(Difference listings)
——
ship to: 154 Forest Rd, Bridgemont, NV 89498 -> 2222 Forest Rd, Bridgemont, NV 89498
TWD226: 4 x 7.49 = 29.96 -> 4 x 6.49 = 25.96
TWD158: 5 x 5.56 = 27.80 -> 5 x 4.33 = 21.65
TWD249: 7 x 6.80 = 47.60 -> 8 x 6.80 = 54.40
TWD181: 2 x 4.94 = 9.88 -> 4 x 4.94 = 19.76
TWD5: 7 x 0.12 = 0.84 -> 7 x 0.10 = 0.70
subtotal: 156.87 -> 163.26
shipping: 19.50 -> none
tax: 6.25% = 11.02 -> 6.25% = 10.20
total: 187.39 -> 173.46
——
Copy the data. Make sure every line matches exactly.

◆ WORKED SOLUTION
ship to: 154 Forest Rd, Bridgemont, NV 89498 -> 2222 Forest Rd, Bridgemont, NV 89498
TWD226: 4 x 7.49 = 29.96 -> 4 x 6.49 = 25.96
TWD158: 5 x 5.56 = 27.80 -> 5 x 4.33 = 21.65
TWD249: 7 x 6.80 = 47.60 -> 8 x 6.80 = 54.40
TWD181: 2 x 4.94 = 9.88 -> 4 x 4.94 = 19.76
TWD5: 7 x 0.12 = 0.84 -> 7 x 0.10 = 0.70
subtotal: 156.87 -> 163.26
shipping: 19.50 -> none
tax: 6.25% = 11.02 -> 6.25% = 10.20
total: 187.39 -> 173.46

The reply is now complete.